Activity » Everything from the line containing "- ChartJs is" through the line containing "or extended, but" should be repeated exactly, and nothing else from the data.

Provided entries »

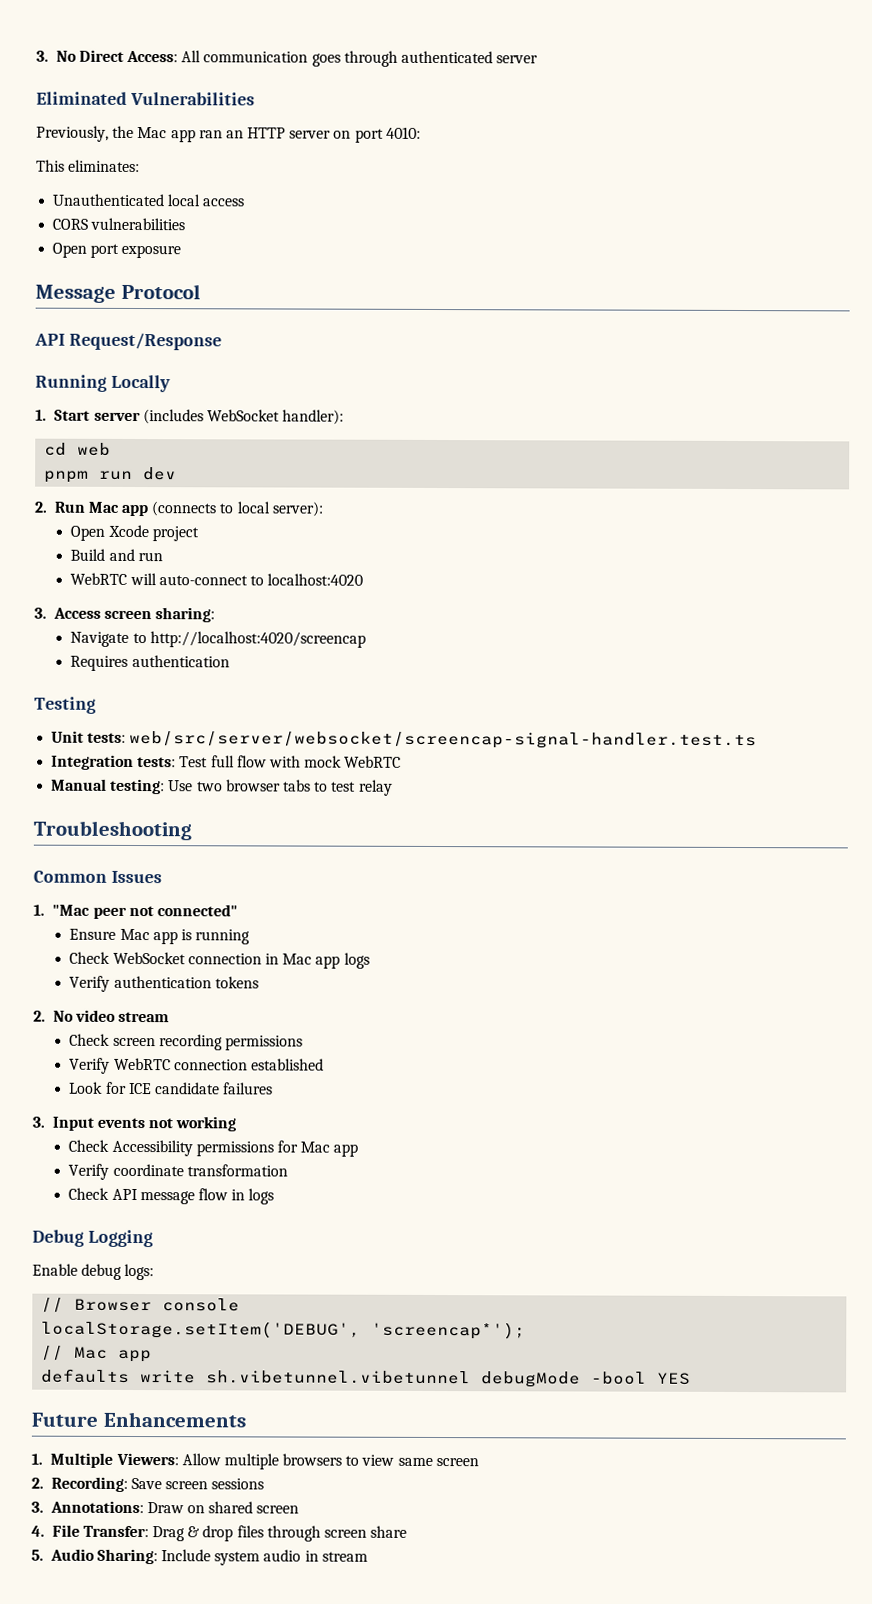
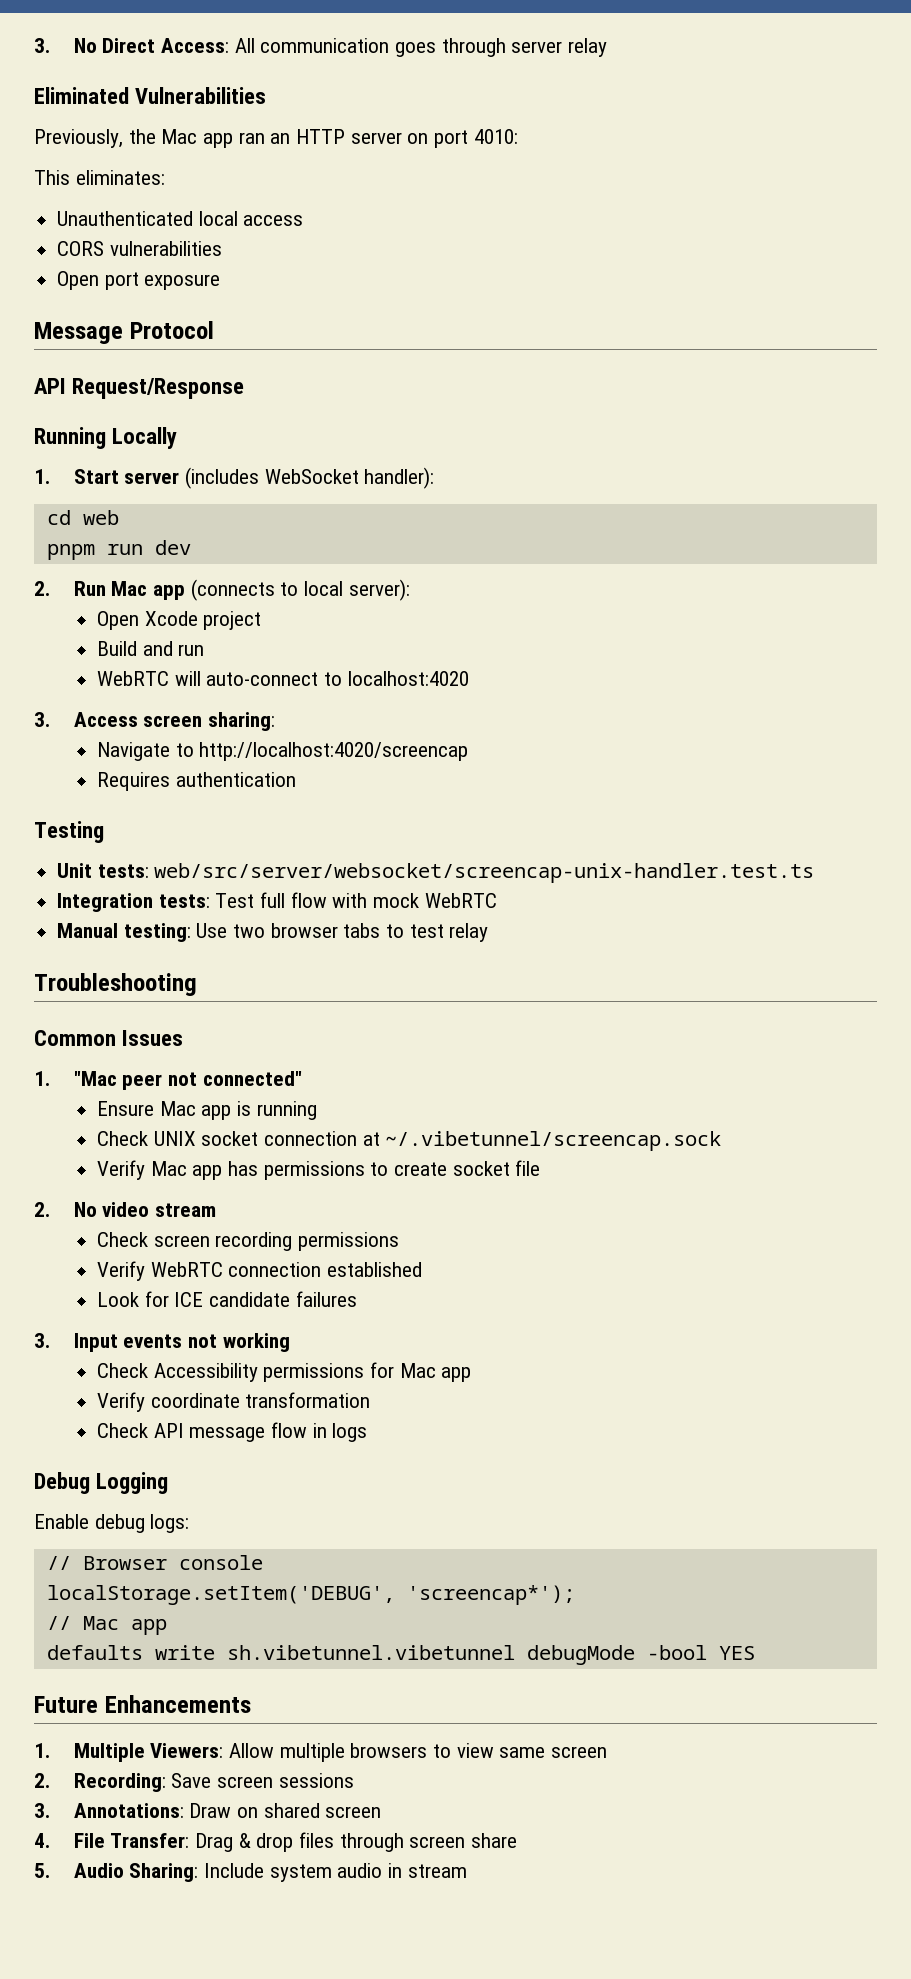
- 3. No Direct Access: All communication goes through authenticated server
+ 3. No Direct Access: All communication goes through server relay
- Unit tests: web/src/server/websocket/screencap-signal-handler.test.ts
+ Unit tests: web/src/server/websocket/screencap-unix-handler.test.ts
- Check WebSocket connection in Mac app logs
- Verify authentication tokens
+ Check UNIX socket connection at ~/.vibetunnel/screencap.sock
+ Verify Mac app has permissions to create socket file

==

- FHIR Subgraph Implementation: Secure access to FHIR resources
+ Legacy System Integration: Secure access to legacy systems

...

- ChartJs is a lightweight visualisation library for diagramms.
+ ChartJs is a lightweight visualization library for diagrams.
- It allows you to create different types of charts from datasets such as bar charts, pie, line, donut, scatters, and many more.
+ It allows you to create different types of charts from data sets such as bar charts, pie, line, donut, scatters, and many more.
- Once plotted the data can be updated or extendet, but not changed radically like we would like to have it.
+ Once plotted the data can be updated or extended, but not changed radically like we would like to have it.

Reply »
- ChartJs is a lightweight visualisation library for diagramms.
+ ChartJs is a lightweight visualization library for diagrams.
- It allows you to create different types of charts from datasets such as bar charts, pie, line, donut, scatters, and many more.
+ It allows you to create different types of charts from data sets such as bar charts, pie, line, donut, scatters, and many more.
- Once plotted the data can be updated or extendet, but not changed radically like we would like to have it.
+ Once plotted the data can be updated or extended, but not changed radically like we would like to have it.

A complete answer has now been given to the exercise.